The film begins with a big college football game. Although the score is tied, in true Hollywood fashion, the game is an upset win the last seconds. The hero of the game, Chester Morris, is invited to a swanky party where he meets the slightly stuck up rich girl, Thelma Todd. However, when she learns he is poor, she is at first uninterested. Then, on a lark, she gets him a job with her unscrupulous father on Wall Street--maybe if Morris is rich and successful, she can still have him for her own.In the meantime, she leaves for Europe and won't return for a year. In the meantime, Morris tries his best but because he's ethical, he just can't bring himself to push junk bonds for his sleazy boss. Now here's where it gets strange, as he's very ethical and can't hurt poor shmoes, when he's fired, he decides to become very, very crooked but instead target rich jerks! His plan is to hijack shipments of high-quality mob liquor that are being held offshore (due to Prohibition).Now that Morris is finally somebody (yeah, a crook), Todd returns from her trip and is immediately taken with him. After all, being rich and powerful seems to be all that Todd cares about in a man! Well, what happens next is something you'll just have to see for yourself.The film does have some decent action scenes, though the plot, at times, is very far-fetched (especially towards the end). For example, once Morris does hijack the booze, he allows the people he just robbed to live--and they would certainly eventually take revenge on him for his villainy--after all, they are mobsters.
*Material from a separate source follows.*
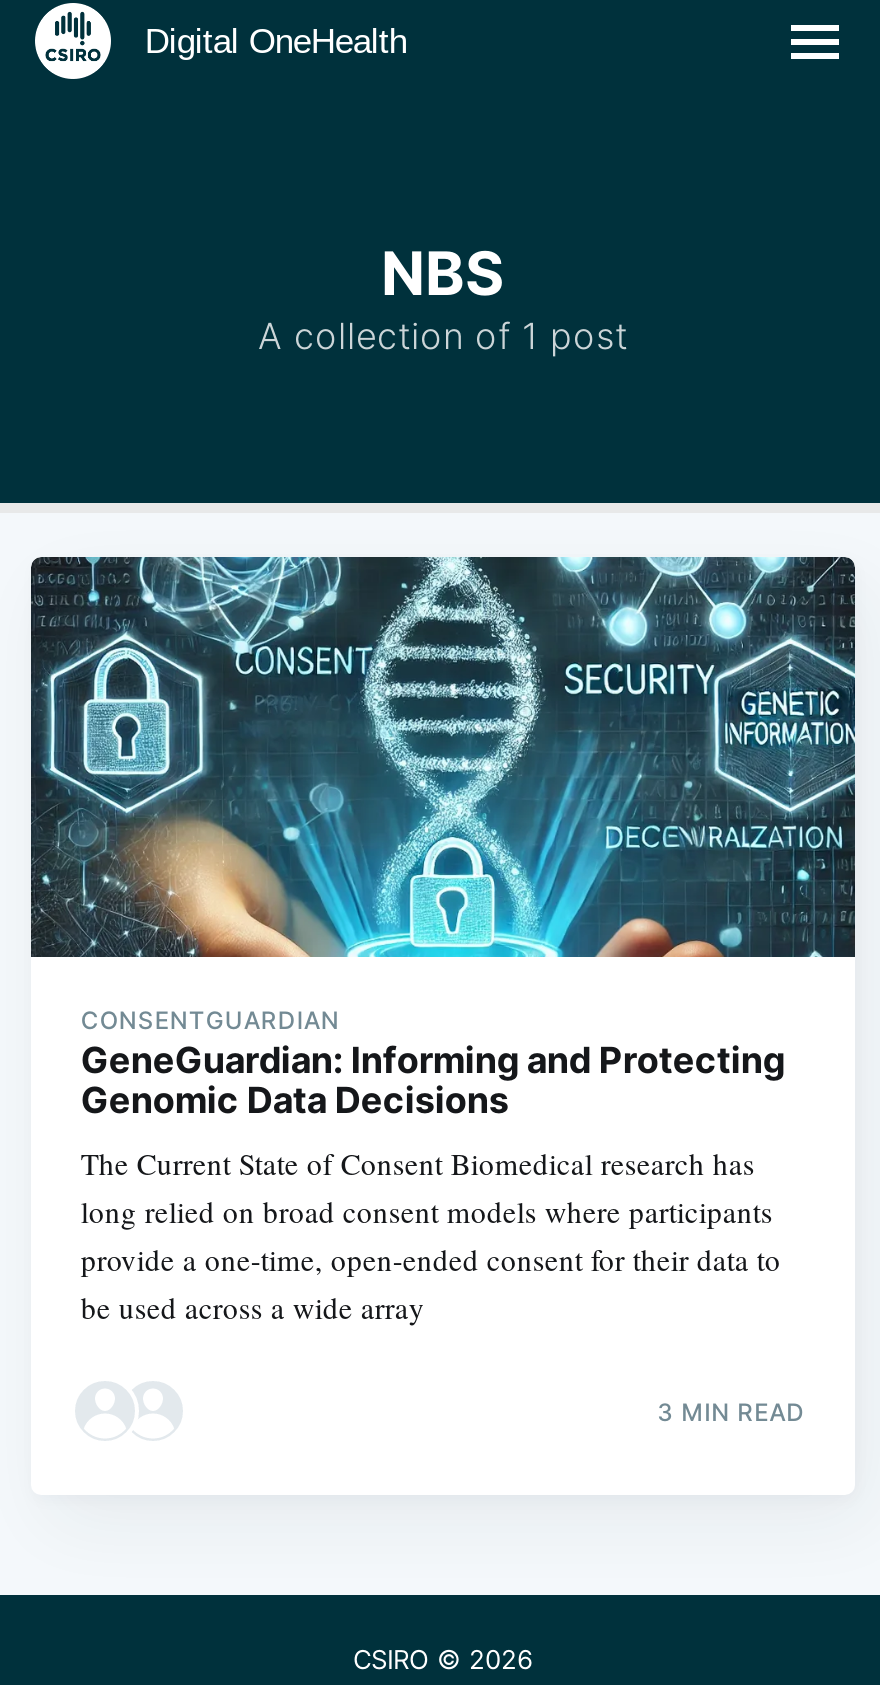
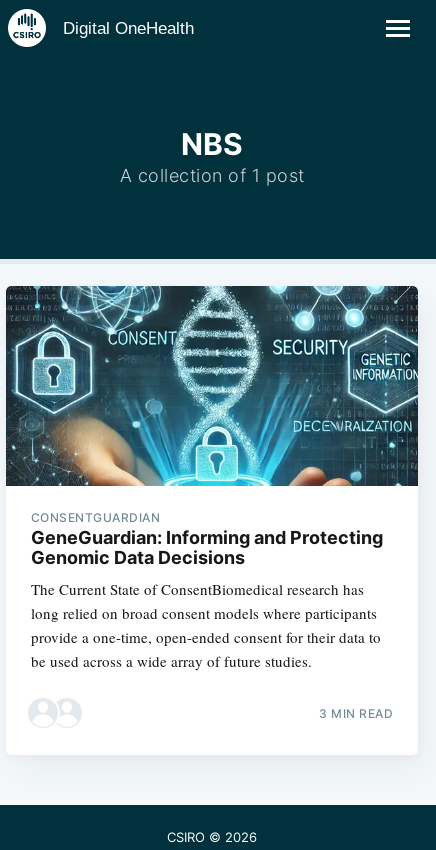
- The Current State of Consent Biomedical research has
+ The Current State of ConsentBiomedical research has

- be used across a wide array
+ be used across a wide array of future studies.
In addition, he also retires after this one and only holdup--it seems this whole stunt was done to teach his future father-in-law a lesson AND get the girl!(?) Kinda weird, huh--especially when the father-in-law then hires Morris to work for him--even though it turned out that the shipment of booze actually belonged to Todd's father!! Huh?! Because the film kind of made my head hurt at the end (and it should because I made the mistake of thinking), it drops the overall score to 5--a time-passer but not much more.
Pretty good adventure flick as Wayne Morris, fed up with the petty piracy of Wall Street, goes into business for himself, highjacking rumrunners' ships bound to Prohibition America. Some pretty good sequences featuring Fred Kohler as a sadistic gangster, although Thelma Todd is pretty well wasted as a role that calls for her to play an idiot.